Recitation 3: Higher-Order Functions & Datatype Constructors

Note to instructors: I don't expect you to necessarily get through all of this material. Go only as fast as the students can absorb it, and use more examples as necessary. Remind students that they can read the notes online and come to consulting hours for additional help. Make sure the students know that there's extra material that you didn't cover.


Higher-order functions

Functions are values just like any other value in SML. What does that mean exactly? This means that we can pass functions around as arguments to other functions, that we can store functions in data structures, that we can return functions as a result from other functions. The full implication of this will not hit you until later, but believe us, it will.

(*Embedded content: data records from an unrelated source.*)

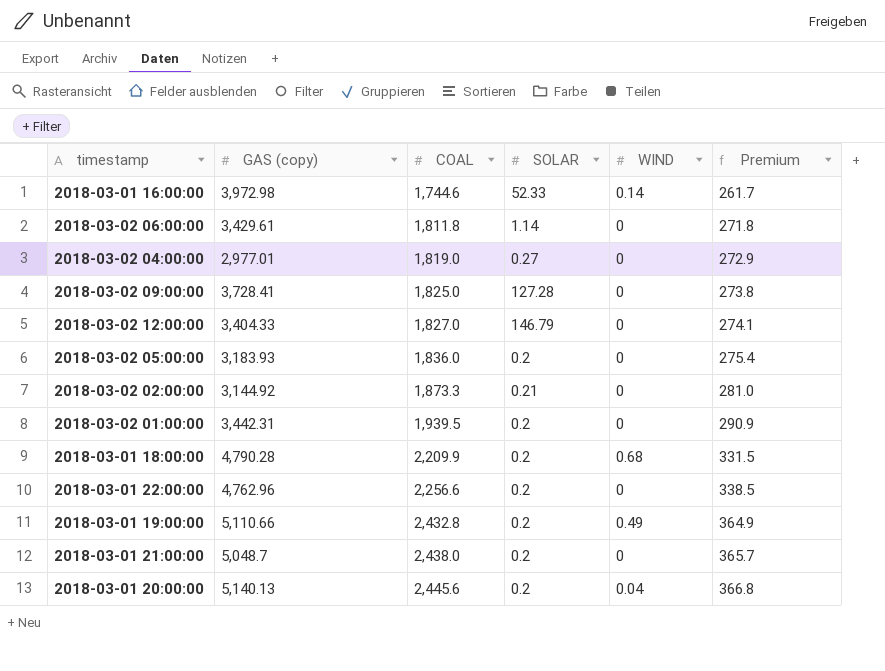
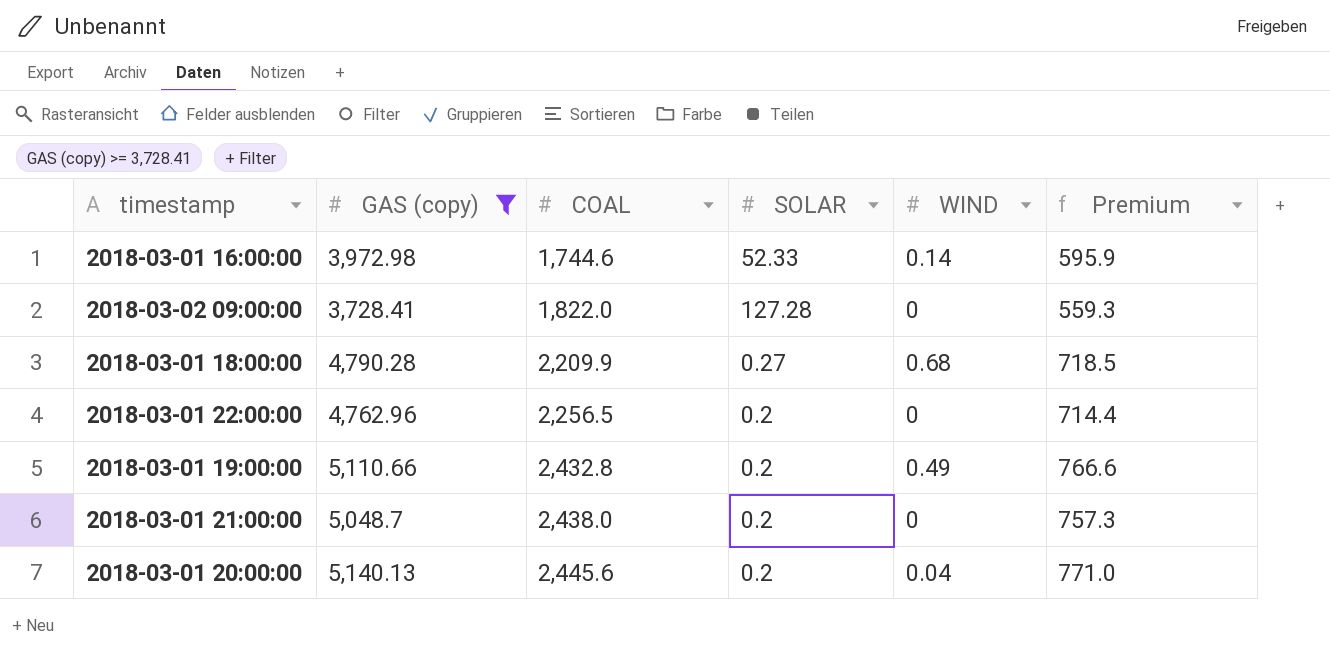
filter: none -> GAS (copy) >= 3,728.41
column Premium | formula: [COAL] * 0.15 -> [GAS (copy)] * 0.15
2018-03-02 09:00:00 | COAL: 1,825.0 -> 1,822.0
2018-03-01 18:00:00 | SOLAR: 0.2 -> 0.27
2018-03-01 22:00:00 | COAL: 2,256.6 -> 2,256.5

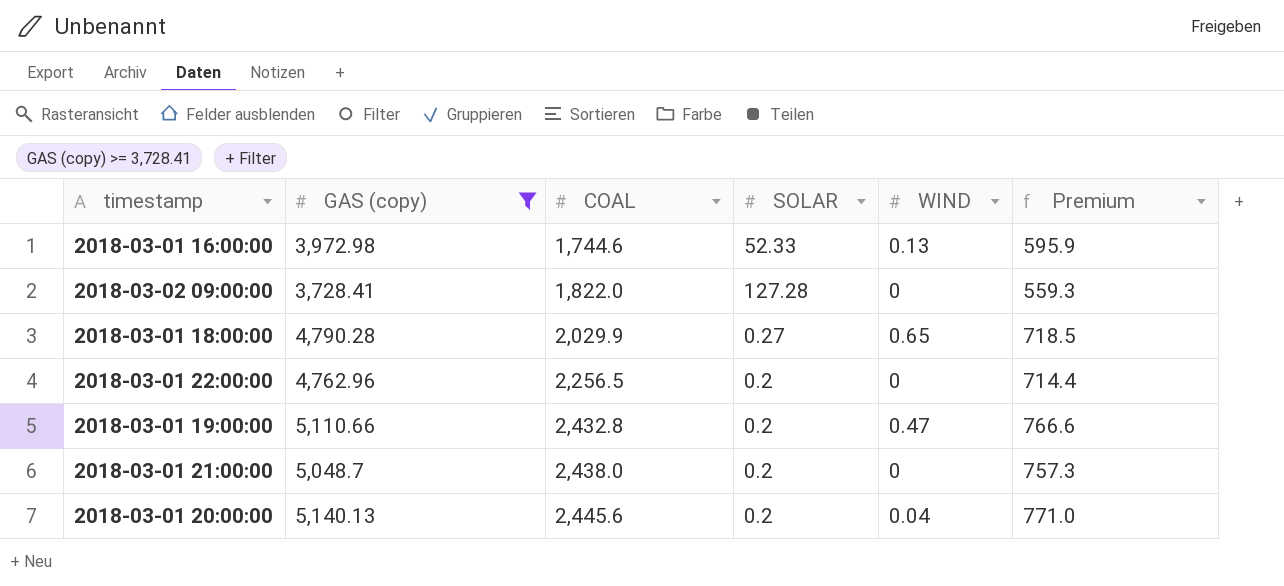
2018-03-01 16:00:00 | WIND: 0.14 -> 0.13
2018-03-01 18:00:00 | COAL: 2,209.9 -> 2,029.9
2018-03-01 18:00:00 | WIND: 0.68 -> 0.65
2018-03-01 19:00:00 | WIND: 0.49 -> 0.47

Let us look at why it is useful to have higher-order functions. The first reason is that it allows you to write more general code, hence more reusable code. As a running example, consider functions double and square on integers:

fun double (x:int):int = 2 * x
fun square (x:int):int = x * x

Let us now come up with a function to quadruple a number. We could do it directly, but for utterly twisted motives decide to use the function double above:

fun quad (x:int):int = double (double (x))

Straightforward enough. What about a function to raise an integer to the fourth power?

fun fourth (x:int):int = square (square (x))

There is an obvious similarity between these two functions: what they do is apply a given function twice to a value. By passing in the function to apply_twice as an argument, we can abstract this functionality and thus reuse code:

fun apply_twice (f:int -> int, x:int):int = f (f (x))

Using this, we can write:

fun quad (x:int):int = apply_twice(double,x)
fun fourth (x:int):int = apply_twice(square,x)

The advantage is that the similarity between these two functions has been made manifest. Doing this is very helpful. If someone comes up with an improved (or corrected) version of apply_twice, then every function that uses it profits from the improvement.

The function apply_twice is a so-called higher-order function: it is a function from functions to other values. Notice the type of apply_twice is ((int -> int) * int) -> int

In order not to pollute the top level namespace, it can be useful to locally define the function to pass in as an argument. For example:

fun fourth (x:int):int = 
  let 
    fun square (y:int):int = y * y
  in
    apply_twice (square,x)
  end

However, it seems silly to define and name a function simply to pass it in as an argument to another function. After all, all we really care about is that apply_twice gets a function that doubles its argument. We can do that using some new syntax:

fun fourth (x:int):int = apply_twice (fn (y:int):int => y*y,x)

We introduce a new expression to denote "a function that expects such and such argument and returning such an expression":

e ::= ...  |  fn (id : type) => e

The fn expression creates an anonymous function: a function without a name. The type makes things actually clearer. Unlike top-level functions, the return type of an anonymous function is not declared (and is inferred automatically). What is the type of fn (y:int) => y = 3?

Answer: int -> bool

The declaration val square : int -> int = fn (y:int) => y*y has the same effect as fun square (y:int):int = y * y. In fact, the declaration using fun is just syntactic sugar for the more tedious val declaration.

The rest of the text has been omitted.